_GOAL OF THE EXERCISE_: Please output exactly the lines from the one containing "Police Force12″ Expandable" through the last line of the records, both included.
=== RECORDS SUPPLIED ===
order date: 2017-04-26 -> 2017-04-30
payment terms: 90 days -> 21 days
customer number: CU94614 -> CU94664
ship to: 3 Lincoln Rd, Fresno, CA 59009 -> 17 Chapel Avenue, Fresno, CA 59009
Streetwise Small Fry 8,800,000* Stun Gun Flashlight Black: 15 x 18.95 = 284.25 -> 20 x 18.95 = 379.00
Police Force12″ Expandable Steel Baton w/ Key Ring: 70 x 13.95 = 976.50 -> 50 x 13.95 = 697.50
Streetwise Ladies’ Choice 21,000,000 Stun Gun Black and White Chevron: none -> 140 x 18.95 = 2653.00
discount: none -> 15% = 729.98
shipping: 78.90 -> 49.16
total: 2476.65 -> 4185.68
===
_EXERCISE OUTPUT_:
Police Force12″ Expandable Steel Baton w/ Key Ring: 70 x 13.95 = 976.50 -> 50 x 13.95 = 697.50
Streetwise Ladies’ Choice 21,000,000 Stun Gun Black and White Chevron: none -> 140 x 18.95 = 2653.00
discount: none -> 15% = 729.98
shipping: 78.90 -> 49.16
total: 2476.65 -> 4185.68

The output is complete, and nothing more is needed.